In full transparency, the following is a press release from the office of Senator Elizabeth Warren. She was elected by voters in the Commonwealth of Massachusetts to serve Washington DC State in the United States Senate. She is a Democrat. (file photo)
WASHINGTON DC – U.S. Senator Elizabeth Warren (D-Mass), a member of the Senate Finance Committee, wrote two separate letters to the White House Competition Council and to Lina Khan, Chair of the Federal Trade Commission (FTC ), concerning the profit of companies in the sectors of the sale and rental of automobiles.
As Americans face record high prices across the economy, Senator Warren is blasting bad actors who are raising prices for car rentals and sales to boost their bottom line. Senator Warren is asking the White House Competition Council to conduct a review of anti-competitive behavior in the car rental industry and provide recommendations on how to create a competitive market to reduce consumer costs. In her letter to Speaker Lina Khan, Senator Warren expresses concern that predatory pricing by car dealerships is driving up the costs of new consumer cars.
In 2018, only three companies demanded more 95% market share in the car rental industry in the United States. Enterprise Holdings, which consists of Enterprise, National and Alamo, owns a 33% market share, while Hertz Global Holdings – Hertz, Dollar and Thrifty – controls 36% of the market, and Avis Budget Group controls 26%.
Over the past year, these car rental companies have thrived: Avis reported new net income and record profit in November 2021, and Hertz go from bankruptcy in May 2020 to a record profit margin in the third quarter of 2021.
Enterprise Holdings is a private company that discloses little information to the public, but it would have grew its U.S. revenue by nearly $1.5 billion in 2021, up 10.5% from 2020.
While companies raked in profits and rewarded executives with bonuses and stock buybacks, they let customer service suffer to further increase profit margins. They were instructed to reduce their fleets to create low inventory and high prices.
Additionally, their poor customer service and fraudulent practices have left customers stranded when reservations failed and trapped them with excessive charges. They have also repossessed cars from paying customers and repeatedly had customers arrested in a disturbing trend of reporting car theft. In December 2021, nearly 200 people filed lawsuits accusing Hertz of “falsely implicating customers in car thefts,” seeking around $530 million in damages. Hertz has filed approximately 3,365 police reports of car theft against customers over the past four years.
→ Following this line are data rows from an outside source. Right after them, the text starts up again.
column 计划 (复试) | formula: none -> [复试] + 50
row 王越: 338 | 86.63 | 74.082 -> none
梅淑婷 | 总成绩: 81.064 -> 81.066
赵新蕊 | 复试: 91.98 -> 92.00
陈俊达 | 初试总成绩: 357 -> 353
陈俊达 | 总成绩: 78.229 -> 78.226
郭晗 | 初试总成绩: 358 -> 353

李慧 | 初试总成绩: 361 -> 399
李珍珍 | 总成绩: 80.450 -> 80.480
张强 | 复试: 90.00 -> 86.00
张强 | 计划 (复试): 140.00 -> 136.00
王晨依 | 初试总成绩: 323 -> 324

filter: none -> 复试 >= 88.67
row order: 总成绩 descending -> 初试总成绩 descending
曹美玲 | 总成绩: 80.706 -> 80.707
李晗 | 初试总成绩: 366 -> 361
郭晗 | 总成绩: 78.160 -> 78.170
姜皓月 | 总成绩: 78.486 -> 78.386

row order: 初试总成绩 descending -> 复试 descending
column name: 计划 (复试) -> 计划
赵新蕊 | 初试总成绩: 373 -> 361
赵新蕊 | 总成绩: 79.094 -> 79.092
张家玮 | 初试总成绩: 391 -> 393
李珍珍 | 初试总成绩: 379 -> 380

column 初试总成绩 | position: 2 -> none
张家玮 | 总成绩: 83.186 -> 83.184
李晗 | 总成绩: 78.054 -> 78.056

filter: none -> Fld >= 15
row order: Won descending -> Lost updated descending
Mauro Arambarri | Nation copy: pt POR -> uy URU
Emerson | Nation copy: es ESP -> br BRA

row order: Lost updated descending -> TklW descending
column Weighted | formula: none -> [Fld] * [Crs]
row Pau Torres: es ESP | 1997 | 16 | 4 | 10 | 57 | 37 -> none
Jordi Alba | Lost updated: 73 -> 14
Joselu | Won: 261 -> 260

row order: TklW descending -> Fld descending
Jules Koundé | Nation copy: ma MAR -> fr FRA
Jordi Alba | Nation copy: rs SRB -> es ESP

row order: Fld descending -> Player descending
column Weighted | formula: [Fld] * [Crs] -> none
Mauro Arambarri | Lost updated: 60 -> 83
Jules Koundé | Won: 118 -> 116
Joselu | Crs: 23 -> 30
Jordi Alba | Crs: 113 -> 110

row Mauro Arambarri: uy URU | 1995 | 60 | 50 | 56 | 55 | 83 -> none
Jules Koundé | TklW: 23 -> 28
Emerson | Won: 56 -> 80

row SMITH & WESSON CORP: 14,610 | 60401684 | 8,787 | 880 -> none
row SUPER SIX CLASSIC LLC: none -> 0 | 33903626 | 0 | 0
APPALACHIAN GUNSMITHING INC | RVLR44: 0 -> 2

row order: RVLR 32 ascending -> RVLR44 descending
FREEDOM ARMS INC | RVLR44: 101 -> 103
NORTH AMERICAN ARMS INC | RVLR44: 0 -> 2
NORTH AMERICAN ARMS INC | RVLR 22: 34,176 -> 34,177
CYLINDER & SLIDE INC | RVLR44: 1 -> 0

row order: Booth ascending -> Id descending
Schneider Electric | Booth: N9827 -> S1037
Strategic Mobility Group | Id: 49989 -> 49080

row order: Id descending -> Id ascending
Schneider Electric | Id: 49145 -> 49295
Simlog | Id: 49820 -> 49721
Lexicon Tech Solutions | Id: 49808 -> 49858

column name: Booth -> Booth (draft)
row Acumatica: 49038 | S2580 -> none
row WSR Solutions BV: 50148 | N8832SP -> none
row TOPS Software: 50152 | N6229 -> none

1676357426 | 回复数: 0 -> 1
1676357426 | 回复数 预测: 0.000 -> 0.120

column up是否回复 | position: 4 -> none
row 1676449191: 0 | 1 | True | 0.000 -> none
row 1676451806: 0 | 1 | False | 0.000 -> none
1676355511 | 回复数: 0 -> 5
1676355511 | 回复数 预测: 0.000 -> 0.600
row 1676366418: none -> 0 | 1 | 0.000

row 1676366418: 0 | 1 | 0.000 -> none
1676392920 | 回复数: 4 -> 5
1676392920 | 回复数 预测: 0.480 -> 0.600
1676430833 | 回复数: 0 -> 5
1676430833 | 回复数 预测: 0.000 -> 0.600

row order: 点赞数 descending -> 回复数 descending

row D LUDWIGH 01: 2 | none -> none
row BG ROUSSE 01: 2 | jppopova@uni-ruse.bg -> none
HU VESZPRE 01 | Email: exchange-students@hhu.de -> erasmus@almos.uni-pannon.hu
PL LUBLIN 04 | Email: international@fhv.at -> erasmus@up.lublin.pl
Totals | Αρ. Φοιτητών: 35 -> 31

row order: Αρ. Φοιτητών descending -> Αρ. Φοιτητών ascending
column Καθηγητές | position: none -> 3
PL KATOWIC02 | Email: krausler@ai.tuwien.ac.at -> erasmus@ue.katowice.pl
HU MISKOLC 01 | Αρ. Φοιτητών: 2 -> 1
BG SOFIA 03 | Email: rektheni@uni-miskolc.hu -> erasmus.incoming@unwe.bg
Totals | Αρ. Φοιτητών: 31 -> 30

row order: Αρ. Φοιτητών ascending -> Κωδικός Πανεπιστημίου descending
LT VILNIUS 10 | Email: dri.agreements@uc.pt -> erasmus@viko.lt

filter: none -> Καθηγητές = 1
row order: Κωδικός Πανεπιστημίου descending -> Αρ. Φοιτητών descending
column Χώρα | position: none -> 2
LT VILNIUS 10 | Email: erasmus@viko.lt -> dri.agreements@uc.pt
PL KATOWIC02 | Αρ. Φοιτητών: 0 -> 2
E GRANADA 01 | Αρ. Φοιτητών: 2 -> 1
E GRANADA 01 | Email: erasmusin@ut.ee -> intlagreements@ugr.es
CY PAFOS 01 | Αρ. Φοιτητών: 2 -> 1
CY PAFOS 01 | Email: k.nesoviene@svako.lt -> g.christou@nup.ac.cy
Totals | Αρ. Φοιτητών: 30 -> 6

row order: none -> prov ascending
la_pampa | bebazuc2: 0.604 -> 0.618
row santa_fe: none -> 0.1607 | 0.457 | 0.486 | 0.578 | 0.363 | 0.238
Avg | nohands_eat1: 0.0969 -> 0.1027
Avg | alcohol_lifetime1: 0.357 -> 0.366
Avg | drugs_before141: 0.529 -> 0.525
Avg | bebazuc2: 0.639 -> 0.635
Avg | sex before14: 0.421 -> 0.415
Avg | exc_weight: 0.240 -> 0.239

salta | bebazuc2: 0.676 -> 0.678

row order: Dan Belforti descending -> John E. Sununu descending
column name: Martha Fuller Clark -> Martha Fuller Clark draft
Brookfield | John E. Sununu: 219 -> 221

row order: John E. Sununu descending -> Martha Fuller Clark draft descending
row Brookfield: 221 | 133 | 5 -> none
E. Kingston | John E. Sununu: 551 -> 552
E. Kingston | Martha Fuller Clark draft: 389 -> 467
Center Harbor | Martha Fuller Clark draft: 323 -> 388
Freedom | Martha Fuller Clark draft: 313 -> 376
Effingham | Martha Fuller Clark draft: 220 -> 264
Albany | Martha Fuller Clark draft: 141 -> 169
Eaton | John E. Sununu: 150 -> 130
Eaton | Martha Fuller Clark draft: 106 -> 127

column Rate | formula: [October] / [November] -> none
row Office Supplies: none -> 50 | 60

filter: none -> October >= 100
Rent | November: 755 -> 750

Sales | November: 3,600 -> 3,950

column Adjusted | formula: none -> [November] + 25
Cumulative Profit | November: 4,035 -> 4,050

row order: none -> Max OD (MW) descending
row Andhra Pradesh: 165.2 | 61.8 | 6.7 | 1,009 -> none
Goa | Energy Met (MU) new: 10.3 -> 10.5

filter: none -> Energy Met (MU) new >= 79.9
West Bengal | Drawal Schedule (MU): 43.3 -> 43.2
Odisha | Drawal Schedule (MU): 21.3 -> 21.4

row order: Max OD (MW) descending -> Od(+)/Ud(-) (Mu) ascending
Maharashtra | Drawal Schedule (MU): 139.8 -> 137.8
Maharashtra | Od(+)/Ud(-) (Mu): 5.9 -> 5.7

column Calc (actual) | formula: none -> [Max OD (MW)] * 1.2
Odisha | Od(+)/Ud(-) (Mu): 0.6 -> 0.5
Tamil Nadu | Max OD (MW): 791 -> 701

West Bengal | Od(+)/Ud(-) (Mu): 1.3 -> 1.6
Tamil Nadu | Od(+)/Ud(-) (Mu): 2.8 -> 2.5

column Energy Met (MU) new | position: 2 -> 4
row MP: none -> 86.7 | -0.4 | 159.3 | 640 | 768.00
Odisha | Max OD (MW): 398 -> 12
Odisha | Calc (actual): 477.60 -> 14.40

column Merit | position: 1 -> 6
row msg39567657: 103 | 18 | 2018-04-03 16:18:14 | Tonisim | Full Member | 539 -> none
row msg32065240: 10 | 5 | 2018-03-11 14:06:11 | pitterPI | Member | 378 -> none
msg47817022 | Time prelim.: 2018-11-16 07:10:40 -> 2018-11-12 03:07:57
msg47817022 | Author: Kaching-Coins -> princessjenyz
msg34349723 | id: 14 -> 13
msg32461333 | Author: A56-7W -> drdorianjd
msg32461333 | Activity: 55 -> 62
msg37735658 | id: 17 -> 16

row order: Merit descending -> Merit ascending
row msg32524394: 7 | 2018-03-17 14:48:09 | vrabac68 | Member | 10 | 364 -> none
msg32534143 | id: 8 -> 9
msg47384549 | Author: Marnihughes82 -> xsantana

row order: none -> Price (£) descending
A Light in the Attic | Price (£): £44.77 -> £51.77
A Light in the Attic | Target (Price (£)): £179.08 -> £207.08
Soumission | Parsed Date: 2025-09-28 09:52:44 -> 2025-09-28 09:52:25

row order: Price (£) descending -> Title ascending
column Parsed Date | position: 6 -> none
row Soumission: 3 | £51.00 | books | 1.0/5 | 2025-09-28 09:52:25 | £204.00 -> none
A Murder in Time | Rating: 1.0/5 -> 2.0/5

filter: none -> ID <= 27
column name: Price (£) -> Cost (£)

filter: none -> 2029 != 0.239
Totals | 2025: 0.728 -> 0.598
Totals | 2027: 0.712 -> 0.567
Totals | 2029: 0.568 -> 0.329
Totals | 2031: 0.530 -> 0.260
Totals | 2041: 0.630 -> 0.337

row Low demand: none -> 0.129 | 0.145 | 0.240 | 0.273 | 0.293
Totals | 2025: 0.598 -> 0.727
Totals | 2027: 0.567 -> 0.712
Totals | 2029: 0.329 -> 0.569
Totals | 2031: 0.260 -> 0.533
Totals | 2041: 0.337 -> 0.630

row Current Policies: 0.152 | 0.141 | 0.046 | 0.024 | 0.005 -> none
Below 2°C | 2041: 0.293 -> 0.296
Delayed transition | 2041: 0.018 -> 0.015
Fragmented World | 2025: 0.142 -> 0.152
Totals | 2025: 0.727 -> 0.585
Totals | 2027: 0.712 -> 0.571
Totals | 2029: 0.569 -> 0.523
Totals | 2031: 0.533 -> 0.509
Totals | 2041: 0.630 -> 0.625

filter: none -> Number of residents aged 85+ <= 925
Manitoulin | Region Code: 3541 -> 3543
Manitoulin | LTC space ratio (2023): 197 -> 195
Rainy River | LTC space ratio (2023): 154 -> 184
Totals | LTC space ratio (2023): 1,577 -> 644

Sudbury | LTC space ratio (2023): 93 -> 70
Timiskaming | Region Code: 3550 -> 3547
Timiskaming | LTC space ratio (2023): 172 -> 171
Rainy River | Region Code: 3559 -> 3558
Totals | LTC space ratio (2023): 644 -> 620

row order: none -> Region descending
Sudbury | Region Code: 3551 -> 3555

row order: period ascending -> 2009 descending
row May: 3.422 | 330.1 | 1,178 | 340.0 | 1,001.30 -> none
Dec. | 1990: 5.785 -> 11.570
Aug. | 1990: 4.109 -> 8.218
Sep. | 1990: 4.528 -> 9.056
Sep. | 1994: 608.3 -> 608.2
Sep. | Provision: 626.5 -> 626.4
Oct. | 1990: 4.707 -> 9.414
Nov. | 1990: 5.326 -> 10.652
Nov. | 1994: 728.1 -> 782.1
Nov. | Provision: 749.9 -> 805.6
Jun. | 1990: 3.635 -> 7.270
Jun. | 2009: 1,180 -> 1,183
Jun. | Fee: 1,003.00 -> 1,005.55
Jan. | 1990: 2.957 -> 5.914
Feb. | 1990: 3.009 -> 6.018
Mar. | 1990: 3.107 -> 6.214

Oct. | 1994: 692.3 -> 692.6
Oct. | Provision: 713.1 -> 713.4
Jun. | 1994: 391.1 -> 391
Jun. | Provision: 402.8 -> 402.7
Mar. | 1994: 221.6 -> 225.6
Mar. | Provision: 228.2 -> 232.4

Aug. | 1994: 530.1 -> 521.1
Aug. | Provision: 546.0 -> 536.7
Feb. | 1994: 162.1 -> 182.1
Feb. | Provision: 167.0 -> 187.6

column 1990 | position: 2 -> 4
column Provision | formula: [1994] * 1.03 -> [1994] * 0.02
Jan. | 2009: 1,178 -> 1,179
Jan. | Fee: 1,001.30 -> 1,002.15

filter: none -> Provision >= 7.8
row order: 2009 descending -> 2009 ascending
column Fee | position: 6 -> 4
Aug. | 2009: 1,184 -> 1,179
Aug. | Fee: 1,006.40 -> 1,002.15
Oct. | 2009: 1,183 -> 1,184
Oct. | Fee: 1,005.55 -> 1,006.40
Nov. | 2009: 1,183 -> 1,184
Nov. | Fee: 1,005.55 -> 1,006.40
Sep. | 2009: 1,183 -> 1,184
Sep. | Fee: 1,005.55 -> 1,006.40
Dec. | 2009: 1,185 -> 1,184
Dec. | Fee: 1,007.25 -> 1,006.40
“While these trends in the rental car industry have been exacerbated by the coronavirus pandemic, they closely follow the playbook that rental car companies have been using for over a decade: building share of market through consolidation, using monopoly power to increase prices and reduce services to increase profit margins,” Senator Warren wrote in her letter to the White House Competition Council.
In the letter to Lina Khan, Senator Warren is concerned about car dealers’ long history of deceptive advertising practices and consumer fraud, and dealers’ potential violation of consumer protection laws to raise prices and fatten their own profit margins, and contribute to inflation.
Americans have long accepted that they face a complex shopping environment when buying a new car, viewing advertised Manufacturers’ Suggested Retail Prices (MSRPs) as a mere suggestion and negotiating to pay as much below the MSRP as possible – while navigating marketing tactics high-pressure sales, mysterious fees, confusing offers for their used cars, and financing proposals that put them at risk of scams.
But the scams have become rampant over the past year, when the shortage of new cars hit buyers, dealers and manufacturers and succeeded in “consumers routinely pay hundreds, often thousands, more than the listed price”.
Although car dealership profits have reached new levels over the past year, this is not a new problem. In May 2020, Federal Trade Commission (FTC) Commissioner Rebecca Kelly Slaughter warned of “tricks and pitfalls” that prevailed in the “deeply broken” auto finance industry. In the wake of the coronavirus pandemic, these practices appear to be increasing across the country.
The profit margins of car dealerships are increasingly exorbitant, especially Medium markups of $4,048 for GM’s Cadillac luxury line and $2,289 for Hyundai’s Kia vehicles, on top of the Manufacturer’s Suggested Retail Price (MSRP). State attorneys general across the country have reported increase in complaints against car dealerships for deceptive practices, “bait and switch” tactics and outright fraud.
“Given the alarming increase in deceptive practices and predatory pricing in the auto sales industry, the Federal Trade Commission should initiate a broad review of the extent of these practices and determine whether a price regulation rule drip and other unfair and deceptive practices in the automotive industry is necessary,” Senator Warren wrote in her letter to the FTC.